🚧 Data Preparation

Load Data:

import pandas as pd
hotels = pd.read_csv("hotel_booking_data.csv")
hotels.head()

Check Data Info:

hotels.info()

✅ Task Solutions and Explanations

1. Number of rows in the dataset

len(hotels)

2. Checking missing data and identifying columns with most missing data

hotels.isnull().sum()
# "company" column has the most missing values

Detailed Check:

missing_company = hotels['company'].isna().sum()
print(f"Yes, missing data, company column missing: {missing_company} rows.")

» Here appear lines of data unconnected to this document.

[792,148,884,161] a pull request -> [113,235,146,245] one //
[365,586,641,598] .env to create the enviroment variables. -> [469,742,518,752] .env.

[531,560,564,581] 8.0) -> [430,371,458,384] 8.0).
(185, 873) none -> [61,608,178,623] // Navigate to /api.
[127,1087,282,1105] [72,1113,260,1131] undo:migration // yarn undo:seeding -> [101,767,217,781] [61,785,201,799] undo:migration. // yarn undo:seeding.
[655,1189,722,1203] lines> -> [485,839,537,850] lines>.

3. Drop the “company” column

hotels.drop('company', axis=1, inplace=True)
# my answer
hotels.dropna(subset=['company'])

🔥 Data Analysis and Insights

4. Top 5 most common country codes

hotels['country'].value_counts().head(5)

5. Highest ADR (Average Daily Rate)

  • Person who paid highest ADR and the amount:
hotels.sort_values('adr', ascending=False)[['adr', 'name']].iloc[0]
# my answer
hotels.nlargest(1, 'adr')[['name','adr']]
# or
hotels.iloc[hotel['adr].idmax()]

6. Mean ADR across all bookings

round(hotels['adr'].mean(), 2)
# mine
hotels['adr'].mean().round(2)

🗓️ Stay Duration Analysis

7. Average length of stay (in nights)

  • Calculate the total nights by summing weekdays and weekends:
hotels['total_stay_days'] = hotels['stays_in_week_nights'] + hotels['stays_in_weekend_nights']
round(hotels['total_stay_days'].mean(), 2)
# mine
(hotels['stays_in_weekend_nights'].mean() + hotels['stays_in_week_nights'].mean()).round(2)

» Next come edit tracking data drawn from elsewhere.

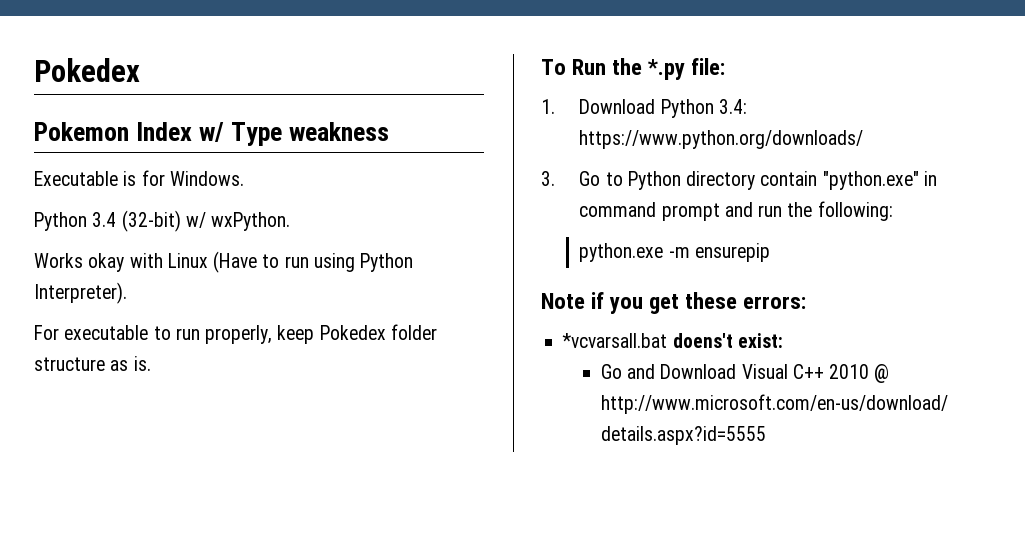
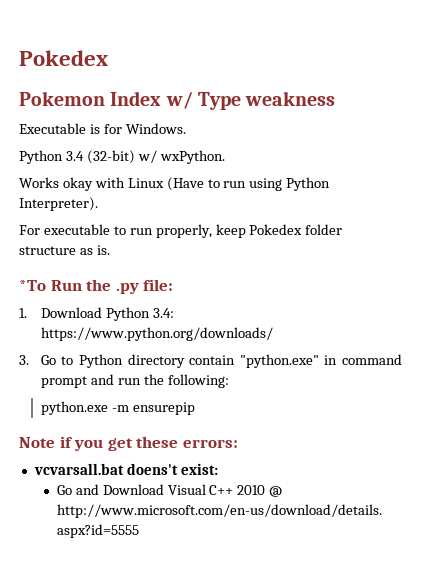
[541,59,566,75] To -> [19,280,46,291] *To
[648,59,686,80] *.py -> [115,283,139,294] .py
[562,333,668,348] *vcvarsall.bat -> [33,463,124,475] vcvarsall.bat

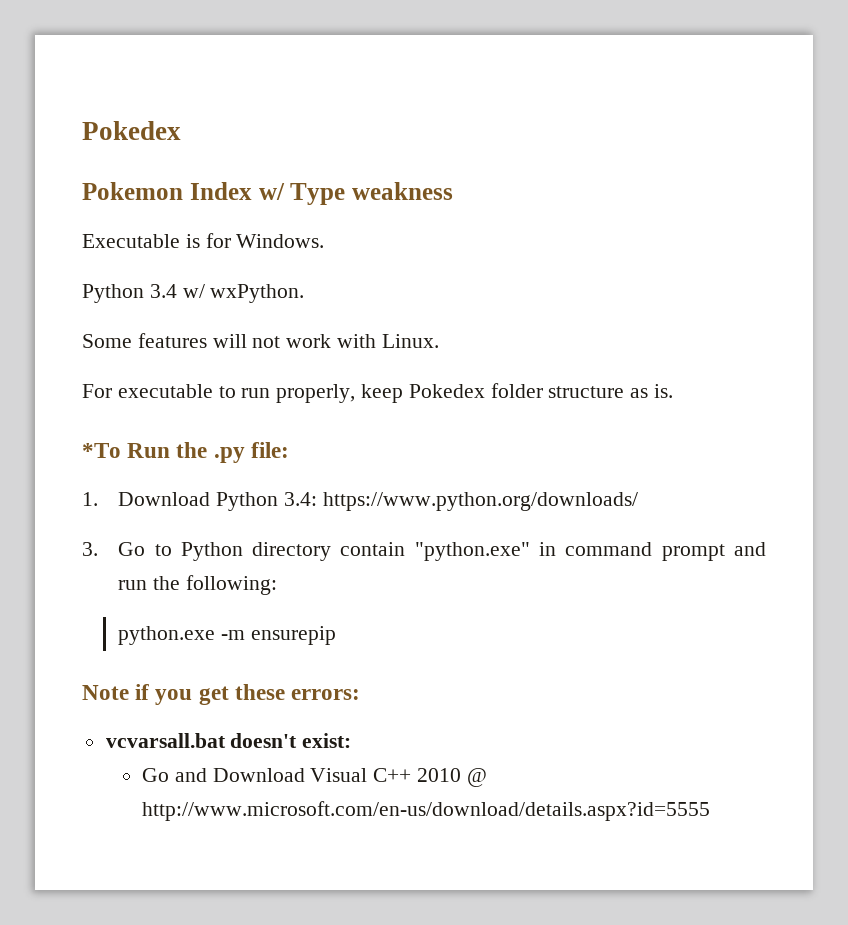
[86,150,135,164] (32-bit) -> (177, 291) none
[19,177,331,191] [19,197,98,211] Works okay with Linux (Have to run using Python Interpreter). -> [82,333,439,348] Some features will not work with Linux.
[126,463,178,475] doens't -> [230,733,298,748] doesn't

8. Average total cost per stay

  • Compute total cost (total_paid) by multiplying ADR by total nights:
hotels['total_paid'] = hotels['adr'] * hotels['total_stay_days']
round(hotels['total_paid'].mean(), 2)

🌟 Special Requests & Guest Analysis

9. Guests who made exactly 5 special requests

hotels[hotels['total_of_special_requests'] == 5][['name', 'email']]

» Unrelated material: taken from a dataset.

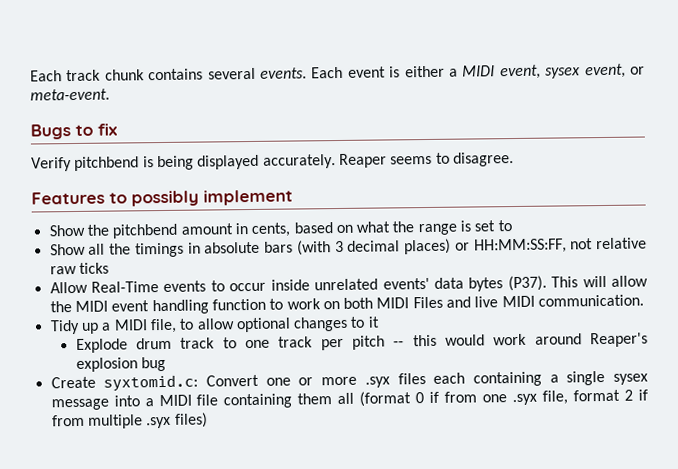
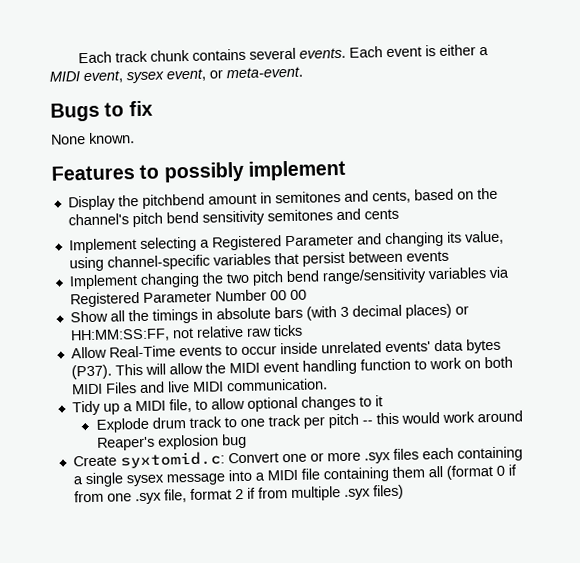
[31,152,514,172] Verify pitchbend is being displayed accurately. Reaper seems to disagree. -> [51,132,135,145] None known.
[48,224,85,237] Show -> [67,195,116,211] Display
(248, 229) none -> [274,190,369,204] semitones and
[356,220,512,236] what the range is set to -> [476,187,498,200] [67,208,399,228] [68,230,504,254] [68,250,449,272] [68,266,509,290] [69,289,307,308] the channel's pitch bend sensitivity semitones and cents // Implement selecting a Registered Parameter and changing its value, using channel-specific variables that persist between events // Implement changing the two pitch bend range/sensitivity variables via Registered Parameter Number 00 00

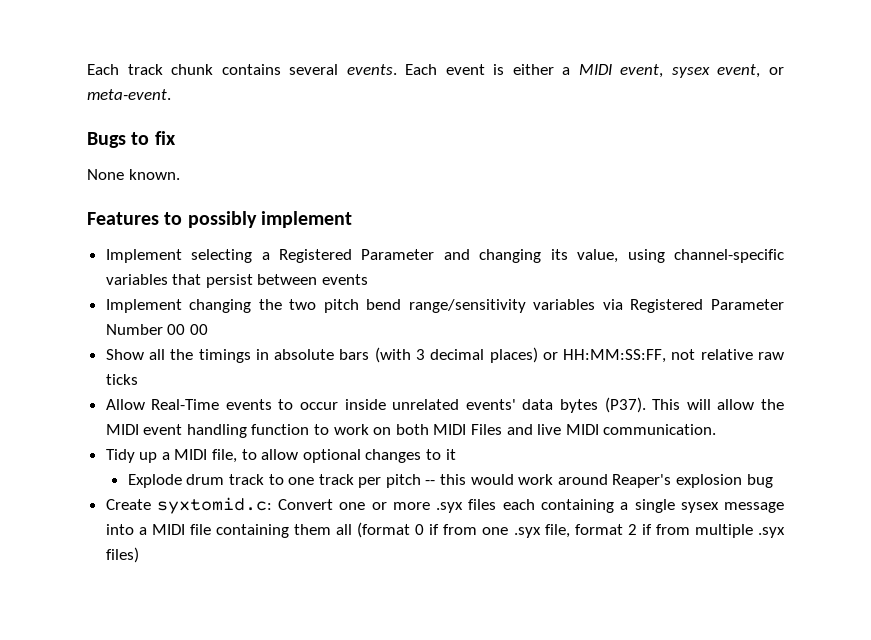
[67,187,498,211] [67,208,399,228] // Display the pitchbend amount in semitones and cents, based on the channel's pitch bend sensitivity semitones and cents -> (353, 219) none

10. Percentage of repeat guests

repeat_percentage = round(100 * (hotels['is_repeated_guest'] == 1).sum() / len(hotels), 2)
repeat_percentage
# mine
((len(hotels[hotels['is_repeated_guest'] == True]) / len(hotels)) * 100)

📝 Further Guest Information Analysis

11. Top 5 most common last names

  • Extract the last names using lambda function:
hotels['name'].apply(lambda name: name.split()[1]).value_counts().head(5)
#mine
hotels['name'].str.split(' ').str[1].value_counts().head(5)

12. Guests with the highest number of children and babies

hotels['total_kids'] = hotels['babies'] + hotels['children']
hotels.sort_values('total_kids', ascending=False)[['name', 'adults', 'total_kids', 'babies', 'children']].head(3)
# mine
hotels['total_kids'] = hotels['babies'] + hotels['children']
top_hotels = hotels.nlargest(3, 'total_kids')
result = top_hotels[['name', 'adults', 'total_kids', 'babies', 'children']]
result

13. Top 3 most common phone number area codes

  • Extract area code (first 3 digits) from phone numbers:
hotels['phone-number'].str[:3].value_counts().head(3)

📅 Arrival Date Analysis

14. Number of arrivals between 1st and 15th of each month

  • Efficient one-line solution:
hotels['arrival_date_day_of_month'].apply(lambda day:day in range(1, 16)).sum()
# mine
(hotels['arrival_date_day_of_month'][(hotels['arrival_date_day_of_month'] >= 1) & (hotels['arrival_date_day_of_month'] <= 15)]).sum()

🚀 Advanced Task (Bonus)

15. Count of arrivals per weekday

  • Combine date columns and convert to datetime for weekday extraction:
import numpy as np
 
def convert(day,month,year):
	return f'{day}-{month}-{year}'
hotels['date'] = np.vectorize(convert)(hotels['arrival_date_day_of_month'],hotels['arrival_date_month'],hotels['arrival_date_year'])
hotels['date'] = pd.to_datetime(hotels['date'])
hotels['date'].dt.day_name().value_counts()

🧠 Key Points & Reminders:

  • Use hotels.info() and hotels.describe() for initial data inspection.
  • value_counts() is powerful for quick categorical insights.
  • apply() with lambda is excellent for string or numeric transformations.
  • Combining date parts into a single datetime column allows more advanced time-based analysis.